Thank you all for the valuable answers. It looks like some of you have very healthy poodles! And I agree 100% that regular exercise, good diet, preventative care, etc is very important. 

Phew.. so many things to learn.  

Thanks again.


----------



## tokipoke (Sep 3, 2011)

I took Leroy in last week. It cost $400 to be told he's healthy. All I went in for was vet checkup, yearly heartworm/ flea meds, parvo/distemper/rabies shot, and bloodwork. I opted out of bordatella and fecal exam. I'm so glad my vet gives the three year rabies shot. He also did not lecture me about raw feeding. I think my vet is on the pricy side though.


----------



## Marcie (Aug 2, 2011)

Went to the eye specialist and that was a quick $230 to find out nothig could be done. Pretty office though padded benches in the waiting rooms, dog treats and individual bowls at the watercooler for the dogs.


----------



## Poodlelvr (Mar 13, 2010)

Vet costs are definitely related to where you are and what is the norm in your area. I live in northern NJ and probably spend around $250 when I take my two in for annual visits with heartworm tests and meds. You should speak to some vet clinics in your area to get a feel for what routine vet bills will be. Ask what they charge for dental cleaning which needs to be done under anesthesia. Fortunately, that doesn't need to be done often. Beau, my seven year old, hasn't needed that yet. Also ask about spay/neuter costs unless you adopt from a rescue which will have already done that. No one can predict emergency costs. You can put some money aside for that purpose or look into pet insurance.


----------



## 3dogs (Nov 3, 2010)

I have 6 dogs & I find ways that help me a great deal with costs. A vet visit is $35 to walk in the door.

1. I give my own vaccinations & I follow Dr. Dobbs recommendations for vaccines so mine DO NOT get yearly shots.
2. I go to rabies clinics in the area. Free- $9.00 is the most I have paid.
3. Low cost spay/neuter clinic-our cat $45.00. Our 3 year old bitch- for the Spay, meds, Pain pills (not an option due to her age), heartworm test, & 6 month supply of heartworm pills $194.00
4. I go to heartworm clinics- $17 vet exam, $14 test & I buy my meds at the clinic.
5. I go to health clinics by local AKC kennel clubs- Microchip $25.oo, LP test $35, PRA/PRcd- blood draw plus Optigen test $150.00. These shows also have CERF, Cardic etc... testing as well.
6. Dogs are on Comfortis so takes care of Worms, as well as fleas- depends on weight of dog & 1 yearly exam. My vet will price match internet price & I have saved $20 per dog which is a cost savings of $120.00 which to me & my family is alot of money.
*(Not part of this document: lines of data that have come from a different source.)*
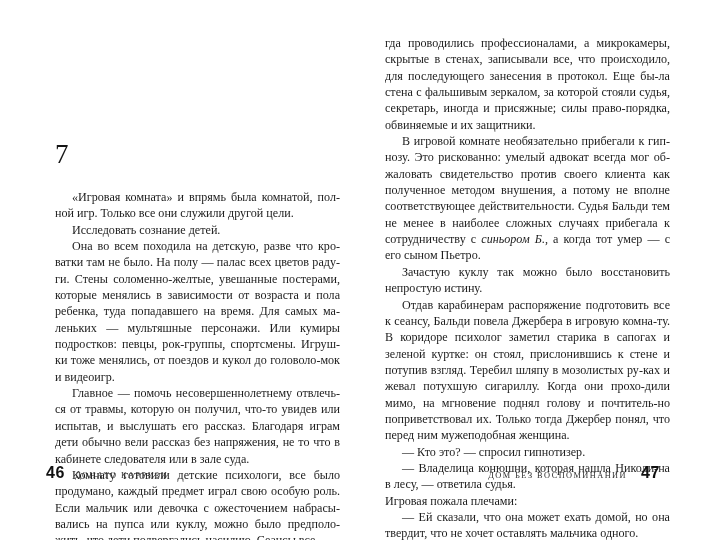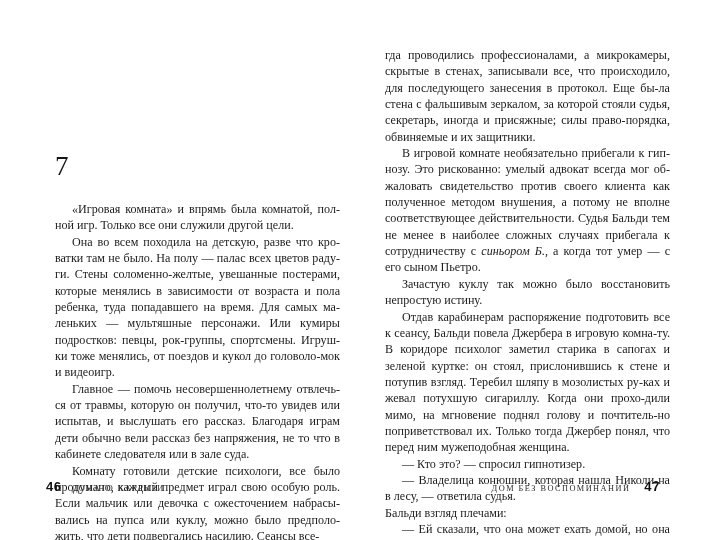--- a/index.html
+++ b/index.html
@@ -14,21 +14,21 @@
     height: 540px;
     background: #ffffff;
     overflow: hidden;
     font-family: "Liberation Serif", "DejaVu Serif", serif;
     color: #171717;
   }
 
   
   .page-col {
     position: absolute;
-    top: 15px;
+    top: 3px;
     height: 516px;
     box-sizing: border-box;
   }
   #page-left  { left: 0;   width: 352px; }
   #page-right { left: 352px; width: 352px; }
 
   .text-block {
     position: absolute;
     box-sizing: border-box;
   }
@@ -83,21 +83,21 @@
     color: #2a2a2a;
     white-space: nowrap;
     display: flex;
     align-items: baseline;
   }
   .footer.left  { left: 46px; }
   .footer.right { right: 44px; }
 
   .folio {
     font-weight: 700;
-    font-size: 13px;
+    font-size: 16px;
     letter-spacing: 0.6px;
     color: #111111;
   }
   .running-title {
     font-weight: 400;
     font-family: Liberation Serif, serif;
   }
   .footer.left .folio  { margin-right: 10px; }
   .footer.right .folio { margin-left: 14px; }
 </style>
@@ -105,20 +105,21 @@
 <body>
 
 <div id="page">
 
   <div class="page-col" id="page-left">
 
     <div class="chapter-number">7</div>
 
     <div class="text-block" id="left-body">
       <p class="para">«Игровая комната» и впрямь была комнатой, пол-ной игр. Только все они служили другой цели.</p>
+      <p class="para">Исследовать сознание детей.</p>
       <p class="para">Она во всем походила на детскую, разве что кро-ватки там не было. На полу — палас всех цветов раду-ги. Стены соломенно-желтые, увешанные постерами, которые менялись в зависимости от возраста и пола ребенка, туда попадавшего на время. Для самых ма-леньких — мультяшные персонажи. Или кумиры подростков: певцы, рок-группы, спортсмены. Игруш-ки тоже менялись, от поездов и кукол до головоло-мок и видеоигр.</p>
       <p class="para">Главное — помочь несовершеннолетнему отвлечь-ся от травмы, которую он получил, что-то увидев или испытав, и выслушать его рассказ. Благодаря играм дети обычно вели рассказ без напряжения, не то что в кабинете следователя или в зале суда.</p>
       <p class="para">Комнату готовили детские психологи, все было продумано, каждый предмет играл свою особую роль. Если мальчик или девочка с ожесточением набрасы-вались на пупса или куклу, можно было предполо-жить, что дети подвергались насилию. Сеансы все-</p>
     </div>
 
     <div class="footer left">
       <span class="folio">46</span>
       <span class="running-title">ДОНАТО КАРРИЗИ</span>
     </div>
   </div>
@@ -126,21 +127,21 @@
   <div class="page-col" id="page-right">
 
     <div class="text-block" id="right-body">
 
     <p class="para no-indent">гда проводились профессионалами, а микрокамеры, скрытые в стенах, записывали все, что происходило, для последующего занесения в протокол. Еще бы-ла стена с фальшивым зеркалом, за которой стояли судья, секретарь, иногда и присяжные; силы право-порядка, обвиняемые и их защитники.</p>
         <p class="para">В игровой комнате необязательно прибегали к гип-нозу. Это рискованно: умелый адвокат всегда мог об-жаловать свидетельство против своего клиента как полученное методом внушения, а потому не вполне соответствующее действительности. Судья Бальди тем не менее в наиболее сложных случаях прибегала к сотрудничеству с <em class="it">синьором Б.</em>, а когда тот умер — с его сыном Пьетро.</p>
         <p class="para">Зачастую куклу так можно было восстановить непростую истину.</p>
         <p class="para">Отдав карабинерам распоряжение подготовить все к сеансу, Бальди повела Джербера в игровую комна-ту. В коридоре психолог заметил старика в сапогах и зеленой куртке: он стоял, прислонившись к стене и потупив взгляд. Теребил шляпу в мозолистых ру-ках и жевал потухшую сигариллу. Когда они прохо-дили мимо, на мгновение поднял голову и почтитель-но поприветствовал их. Только тогда Джербер понял, что перед ним мужеподобная женщина.</p>
         <p class="para">— Кто это? — спросил гипнотизер.</p>
         <p class="para">— Владелица конюшни, которая нашла Николи-на в лесу, — ответила судья.</p>
-        <p class="para no-indent">Бальди взгляд плечами:</p>
+        <p class="para no-indent">Игровая пожала плечами:</p>
         <p class="para">— Ей сказали, что она может ехать домой, но она твердит, что не хочет оставлять мальчика одного.</p>
       </div>
 
     <div class="footer right">
       <span class="running-title">ДОМ БЕЗ ВОСПОМИНАНИЙ</span>
       <span class="folio">47</span>
     </div>
   </div>
 
 </div>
I have never had pet insurance. I am not sure why more people don't bother to use these clinics. I have always had great success & very rarely ever go to the vet.


----------



## Siskojan (Mar 13, 2011)

We have Trupanion. It does not cover regular preventative care but is very good for illness and accident. Sisko's recent mild bloat episode cost $1800 + We have a $250 deductible and 10% co-pay. There was 12% tax on the bill and that didn't count in the costs they cover but we got $1200+ back and they are going to cover his gastropexy because the vet says he has to have it because he bloated and it is now treatment not prevention. We pay about $50 a month including tax and it was a total relief when I had to take him to emergency to know that whatever happened we would be covered. I have had nothing but quick, fair and pleasant dealings with this company. I had a cheque from them within days of submitting the claim. Our other costs for yearly check up, shots, ear meds and special ear cleaners and Sentinel flea worm stuff must add up to no more than $500 a year.


----------



## pudelmann (Feb 29, 2012)

3dogs said:


> I have 6 dogs & I find ways that help me a great deal with costs. A vet visit is $35 to walk in the door.
> 
> 1. I give my own vaccinations & I follow Dr. Dobbs recommendations for vaccines so mine DO NOT get yearly shots.
> 2. I go to rabies clinics in the area. Free- $9.00 is the most I have paid.
> ...


I did some web search about low-cost vaccination and spay/neuter clinics near San Jose and they seem reasonable to me (considering the high cost of living here) . For example, Humane Society Silicon Valley offers the following:

----------------------------------
Canine Vaccinations and Services

These vaccine protocols are general guidelines. You should discuss with your own veterinarian to see if they are adequate for your animal's needs.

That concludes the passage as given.